Die Mutter sah ihn forschend an.

»Ich habe aus Vittorias eignem Munde,« begann der Kardinal wieder, »daß, wenn es nach ihrem Willen geht, sie sich niemals vermählen wird. – Und sie hat recht. Denn welches Glück könnte diesem hochgestimmten Wesen wohl in der gewöhnlichen Ehe blühen? Glanz, Pracht muß sie umgeben, sie muß ein fürstliches Dasein führen und durch ihren erhabenen Geist Einfluß in die Händel der Welt gewinnen. So gelang es dieser merkwürdigen Bianka Capello, die als eine arme Flüchtige und Verbannte nach Florenz kam und jetzt dort den Herzog und den Staat regiert, kniend von allen verehrt wird, und ihre Schönheit von aller Welt bewundert. – Erlaubt mir, fortzufahren. – Vittoria ist schöner und begabter als diese Bianka, deren Geschichte der Welt ein Märchen dünken möchte. Ich bin kein regierender Herzog, aber ich kann Euch und den Eurigen eins meiner großen Schlösser schenken, hier in Rom, oder auf dem Lande das prächtige Caprarola, oder ein anderes, ihr und den Eurigen auf ewig so fest und bündig verschreiben, daß keiner meiner Verwandten Einwendungen machen kann, die ich auch unter den strengsten Bedingungen so reichlich entschädigen will, daß auch der frechste von diesen keinen Widerspruch wagen soll. Ja, daß ich es nur bekenne, meine Leidenschaft für die göttliche Virgina ist mit jeder Woche gewachsen: ihre Zuneigung und Liebe ist zu meinem Dasein unentbehrlich. – Übereilt Euch mit keiner Antwort, und da ich einmal so weit gegangen bin, laßt mich alles sagen. Gehört Ihr mir auf diese Weise an, sind wir so innigst verbunden, so gebe ich Euch mein fürstliches Wort, ja leiste Euch, wenn Ihr es verlangt, die heiligsten Eidschwüre, meine äußerste Gewalt, ohne alle Rücksicht auf meine Kollegen oder weltliche Fürsten, auf Papst und Kurie, anzuspannen, um Eure und meine Wünsche durchzusetzen. Ihr wißt aus meiner Geschichte, daß ich Tage erlebt, wo ich auch schon ohne Furcht und Zagen handelte. Dann seid Ihr reich und mächtig, ich setze alles daran, Euern ältesten Sohn zum Bischof zu machen, Flaminio erhält einen einträglichen Posten, und Euer Marcello, der jetzt in naher Todesgefahr schwebt, wird ein angesehener, wohlhabender Mann. Auf diesem Wege könnt Ihr Euch erretten und glücklich sein.«

»Indem mein Kind eine Buhlerin wird?‹‹ rief sie ihm mit gedämpfter Stimme entgegen und warf aus dem großen feuerstrahlenden Auge ihm einen so zürnenden und verachtenden Blick zu, daß er scharf errötete, den Strahl nicht ertragen konnte und sein Auge niederschlug, indem seine feinen schönen Lippen in Verlegenheit zitterten.

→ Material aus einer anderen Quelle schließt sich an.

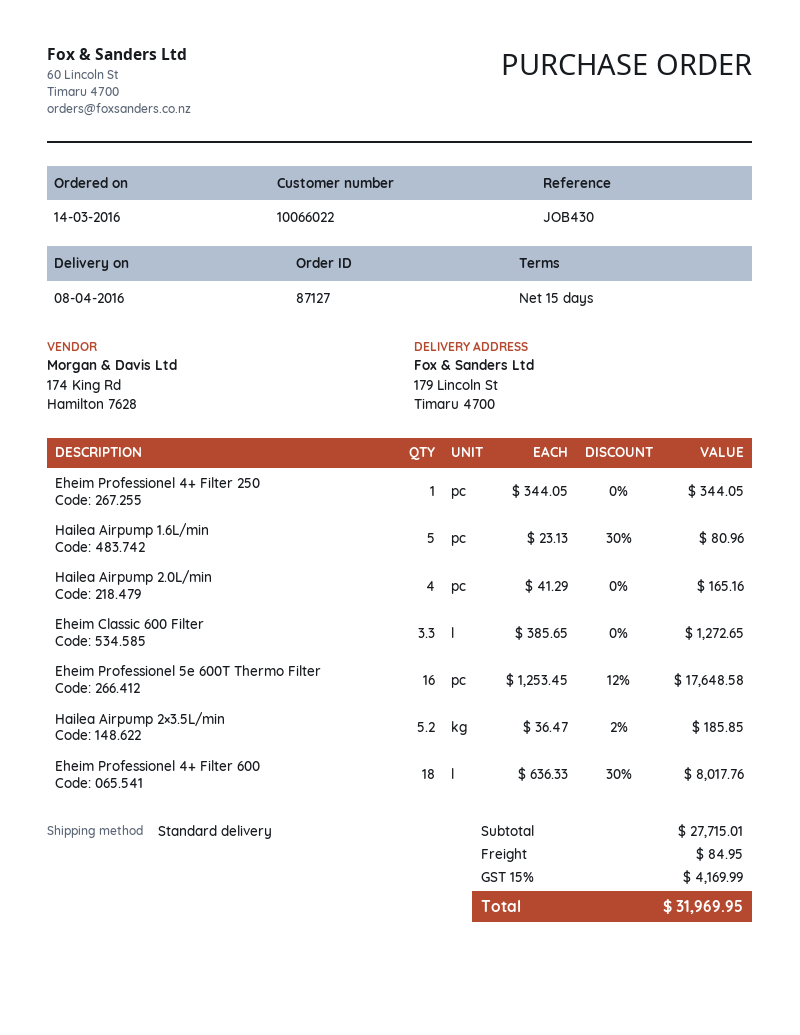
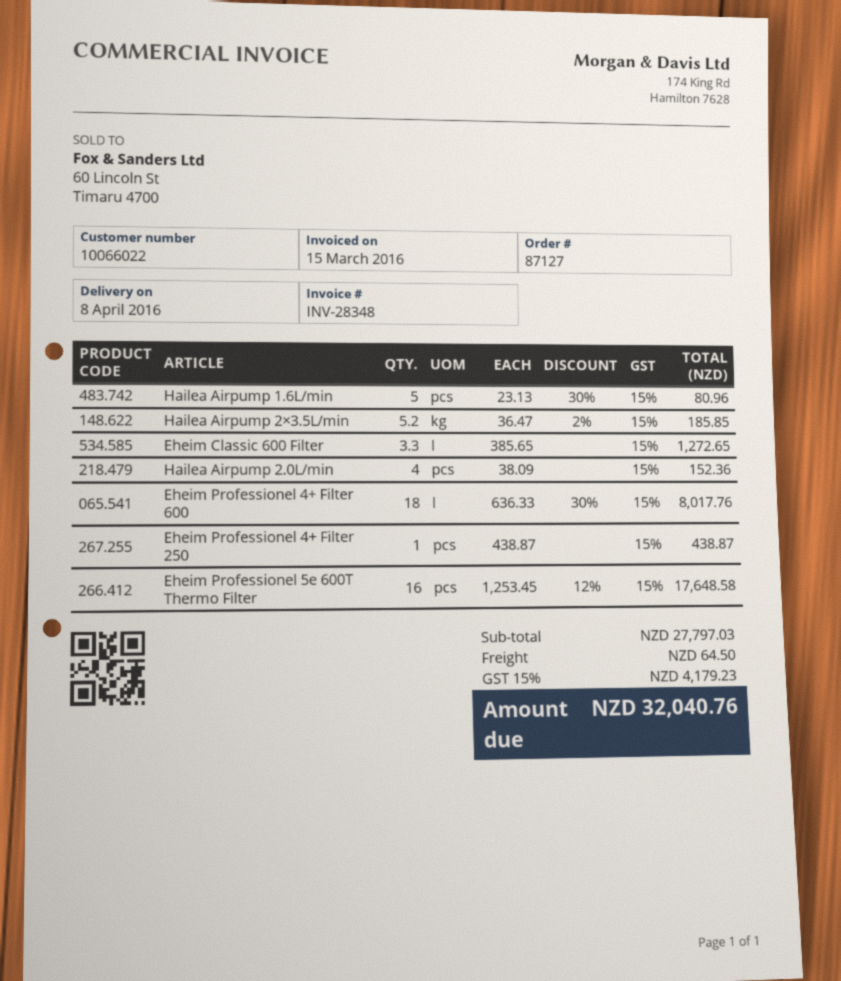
Eheim Professionel 4+ Filter 250: 1 x 344.05 = 344.05 -> 1 x 438.87 = 438.87
Hailea Airpump 2.0L/min: 4 x 41.29 = 165.16 -> 4 x 38.09 = 152.36
subtotal: 27715.01 -> 27797.03
shipping: 84.95 -> 64.50
tax: 15% = 4169.99 -> 15% = 4179.23
total: 31969.95 -> 32040.76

Er faßte sich bald wieder und sagte: »Teure Freundin, Ihr seid in der Welt aufgewachsen und habt beobachten können. Seht um Euch und erinnert Euch alter und neuer Geschichten. Wer war Lukretia Borgia, die eine verehrte Herzogin von Ferrara wurde und vor der selbst ein großer Bembo in zärtlichen Seufzern kniete? Solltet Ihr denn, die Hochdenkende, so kleinbürgerlich gesinnt sein, um jenes Wort im Ernst aussprechen zu können? Hoheit und Glanz versiegelt jede Lippe, und selbst den Armen, Erbitterten, welche lästern möchten, ist es nicht Ernst mit ihrer finstern Tugend. Wäre ich nicht ein Verpflichteter meines Standes, so würde ich Vittorien freien Sinnes meine Hand anbieten, so kann ich ihr nur meine Liebe geben. Und ist dies Gefühl, diese Verbindung, die aus ihm entspringt, nicht die allernatürlichste der Welt? O, das müßt Ihr ja selbst erfahren haben, wie könntet Ihr sonst so edel und verständig sein; und wart Ihr denn nicht auch einmal mit dem Grafen Orsini Pittiliano verbunden? – O freilich, Euer Erröten sagt genug. – Nur jetzt keine Antwort so schnell, sie möchte eine Übereilung sein. – Erwägt meine Vorschläge und Freundschaft in einer ruhigen Stunde.«

Er empfahl sich mit einem zärtlichen Handkusse, und als man die Tür öffnete, glänzte von draußen die hohe Schönheit Vittorias in das Zimmer herein: sie kam aus der Messe, von Caporale und dem jungen Francesco Peretti begleitet. – »Was macht das junge Flachsgespinst in Eurem Hause?« sagte der Kardinal, indem er noch einmal rasch umkehrte; »aus dem wird sein eselhafter Oheim, der eingeschlafene Montalto, niemals etwas machen können; warum ließ er ihn nicht draußen bei seinen Kälbern und Rindern?«

Zärtlich Vittoria anschauend und mit einem Blick der tiefsten Verachtung auf den jungen Peretti verließ er das Haus, indem er noch im Vorbeigehn dem alten Caporale vertraulich die Hand schüttelte, worüber die tief sich verneigenden Diener in das höchste Erstaunen gerieten.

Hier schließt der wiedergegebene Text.